Na mesma época, colunistas e comentaristas esportivos reconheceram a má qualidade do piso. PVC destacou a ruptura contratual e explicou problemas técnicos relacionados à memória da grama sintética, incapaz de retornar à posição vertical após a retirada das proteções. A discussão girava em torno de calor excessivo, poluição urbana e falhas no termoplástico utilizado, fatores que comprometiam diretamente o desempenho esportivo. Não se tratava de legalidade, já que o gramado seguia dentro dos parâmetros da FIFA, mas de qualidade efetiva.

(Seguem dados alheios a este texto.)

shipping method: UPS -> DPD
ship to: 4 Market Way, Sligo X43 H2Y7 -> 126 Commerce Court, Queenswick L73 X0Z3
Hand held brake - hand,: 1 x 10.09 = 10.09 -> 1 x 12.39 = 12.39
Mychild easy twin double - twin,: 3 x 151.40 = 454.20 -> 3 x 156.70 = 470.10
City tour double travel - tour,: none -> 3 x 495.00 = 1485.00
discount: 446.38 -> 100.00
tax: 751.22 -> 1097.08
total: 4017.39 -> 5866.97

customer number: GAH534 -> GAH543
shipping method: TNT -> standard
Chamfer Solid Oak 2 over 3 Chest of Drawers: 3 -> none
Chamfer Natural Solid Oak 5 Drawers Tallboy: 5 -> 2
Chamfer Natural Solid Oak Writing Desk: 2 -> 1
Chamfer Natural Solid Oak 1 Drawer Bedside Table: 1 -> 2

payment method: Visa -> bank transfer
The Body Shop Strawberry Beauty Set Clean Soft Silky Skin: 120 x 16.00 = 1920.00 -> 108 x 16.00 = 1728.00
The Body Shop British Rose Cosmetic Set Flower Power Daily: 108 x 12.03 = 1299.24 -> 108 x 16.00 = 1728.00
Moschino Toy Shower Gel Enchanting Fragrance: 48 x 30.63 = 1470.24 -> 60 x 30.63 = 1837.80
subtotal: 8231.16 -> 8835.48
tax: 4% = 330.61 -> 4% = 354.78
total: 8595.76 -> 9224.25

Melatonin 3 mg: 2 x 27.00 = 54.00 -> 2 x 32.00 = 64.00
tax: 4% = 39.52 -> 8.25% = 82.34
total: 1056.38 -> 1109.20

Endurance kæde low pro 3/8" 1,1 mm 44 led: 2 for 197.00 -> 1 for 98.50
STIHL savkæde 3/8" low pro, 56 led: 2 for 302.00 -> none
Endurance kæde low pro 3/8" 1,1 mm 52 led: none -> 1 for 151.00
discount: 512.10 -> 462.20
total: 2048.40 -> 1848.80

O problema não foi resolvido. Em 2023 e ao longo de 2024, Abel Ferreira passou a reclamar abertamente da condição do campo, sempre relacionando o tema à perda de qualidade do jogo. Em julho de 2025, o próprio treinador foi direto ao afirmar que o gramado estava ruim e que a situação só poderia ser corrigida com uma troca completa, algo inviável em meio ao calendário de eventos do estádio. Gustavo Gómez seguiu a mesma linha, admitindo que o time precisava “aceitar” a situação por se tratar da casa palmeirense.
Nesse intervalo, a imprensa manteve um discurso relativamente uniforme. Programas esportivos classificaram o Allianz como dono de um dos piores gramados do país, mesmo entre os sintéticos. Arnaldo Ribeiro foi categórico ao chamá-lo de “lixo”, lembrando que não existe virtude em um campo artificial de baixa qualidade. Dani Lavieri reforçou que, se a opção é pelo sintético, ele precisa ser o melhor possível, o que claramente não vinha ocorrendo.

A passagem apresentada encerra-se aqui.